The devices’ small size, reduced weight, and minimal fluid requirements make them ideal for work in space. And with ProtoFluidics’ design, researchers could customize and change the system throughout the experimental process, a feature not normally available in a lab more than 200 miles from Earth.
ISS astronauts perform a variety of carefully planned scientific experiments, but they are different from the iterative process that unfolds on the ground. In an earthbound experiment, scientists might tweak the setup or design of the research once they get some data feedback. In space, any specialized equipment must be carried to and from the station in meticulously scheduled launches with tight space and time constraints, and a cost of thousands of dollars for every kilogram of cargo.
The Penn students’ design would allow for rapid changes to the modules with a simple file update. ProtoFluidics also hopes to create a software system that allows for user-friendly microfluidics assembly on Earth as well.
“In the process of doing this project we realized there weren’t a lot of good design tools for microfluidics,” Carlson says. “We’re trying to streamline the process.”
She explains that existing software programs aren’t customized to the task and can be cumbersome to use for researchers who don’t normally design mechanical structures, like biologists, who are some of the most common users of microfluidic arrays. They use the systems to grow cells, test drugs, and even diagnose disease. The ability to create these tiny devices aboard spacecraft could enable longer, farther journeys for future space explorers.
In addition, space travel is associated with a weakened immune response, more virulent pathogens, and a confined environment that increases the risk of infection. Current diagnostic standards require sending samples back to Earth, a process that is both costly and time-consuming, and one that would not be feasible for long-term space inhabitants. Improving diagnostics aboard the ISS could address this and also have implications for remote or under-resourced areas of our planet without access to laboratory equipment.
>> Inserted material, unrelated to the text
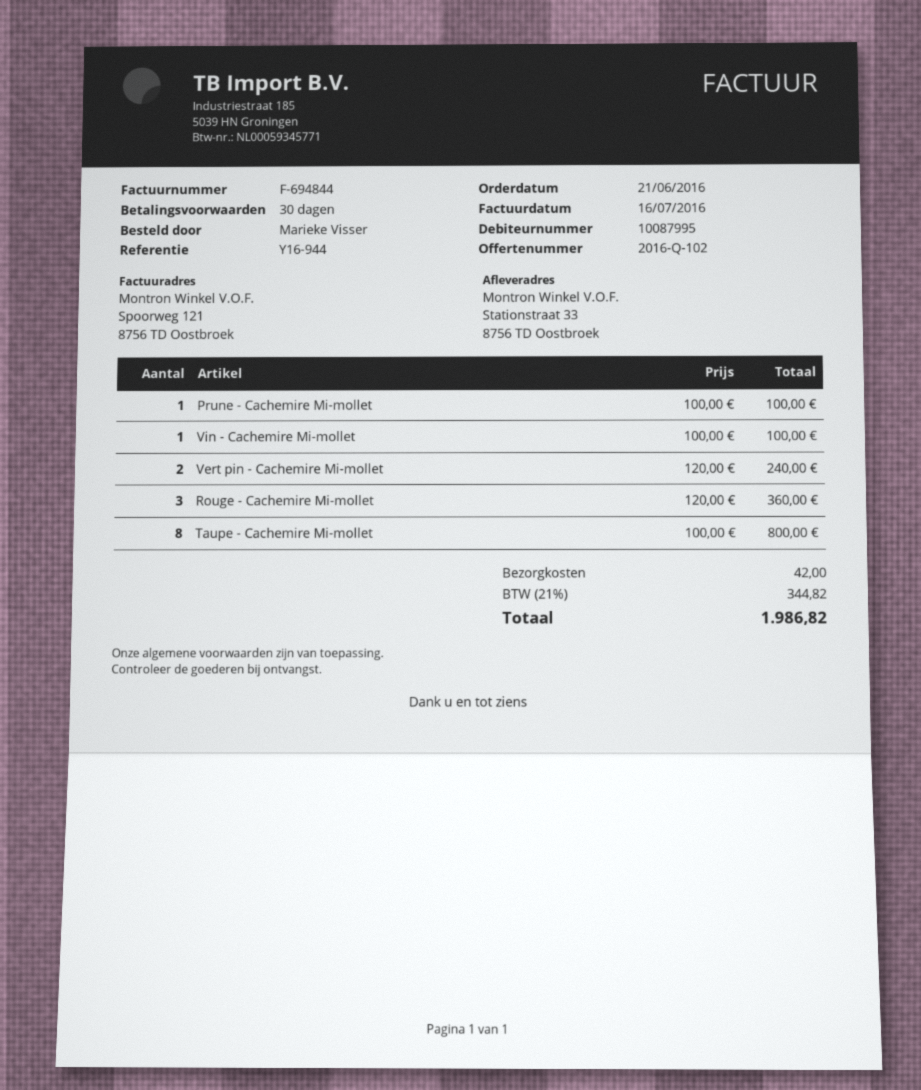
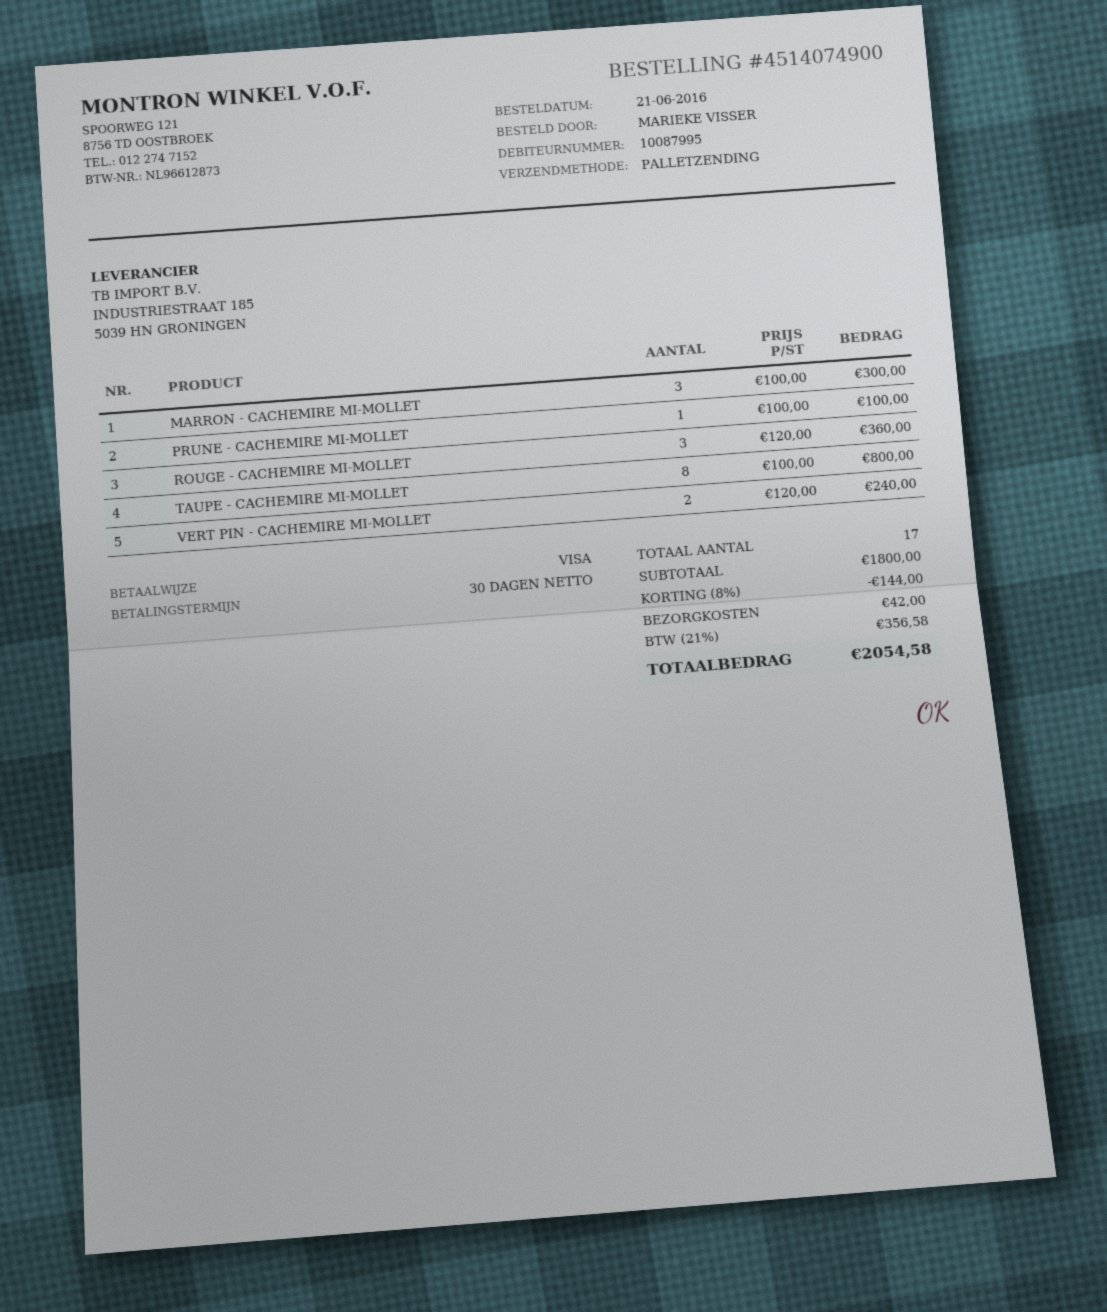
Vin - Cachemire Mi-mollet: 1 x 100.00 = 100.00 -> none
MARRON - CACHEMIRE MI-MOLLET: none -> 3 x 100.00 = 300.00
discount: none -> 8% = 144.00
tax: 21% = 344.82 -> 21% = 356.58
total: 1986.82 -> 2054.58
Zachar says that the initial inspiration for ProtoFluidics came from a talk given by Boston University’s Douglas Densmore detailing his software tools for automating synthetic biology. The talk was part of the Electrical and Systems Engineering (ESE) departmental seminar series, a weekly event that brings researchers from within and outside Penn to campus to speak on a variety of ESE-related topics.
Prior to their presentation at the Print the Future event, ProtoFluidics also won a pitch contest in February that was organized by the Penn Aerospace Club. The club was co-founded by Zachar and Gao to serve as a community for students interested in aviation and spaceflight. It also connects students with opportunities in the aerospace industry.
Carlson says that pitching halfway through the design process was very helpful, as it allowed the team get feedback on their ideas and make changes. The judges of that contest also introduced the team to people in the field who might be interested in their product.
The Print the Future competition may have set its sights on the horizons of space travel, but just because ProtoFluidics’ work may one day help to enable human civilization among the stars doesn’t mean that they’re leaving Earth in the rearview mirror.
“What we’re hoping to do is make microfluidics design a lot more efficient both on Earth with software,” Carlson says, “and in space with software and 3-D printing together.”
The Print the Future contest was organized by Enterprise in Space, an educational outreach arm of the National Space Society, an independent nonprofit organization that advocates for human space exploration and development.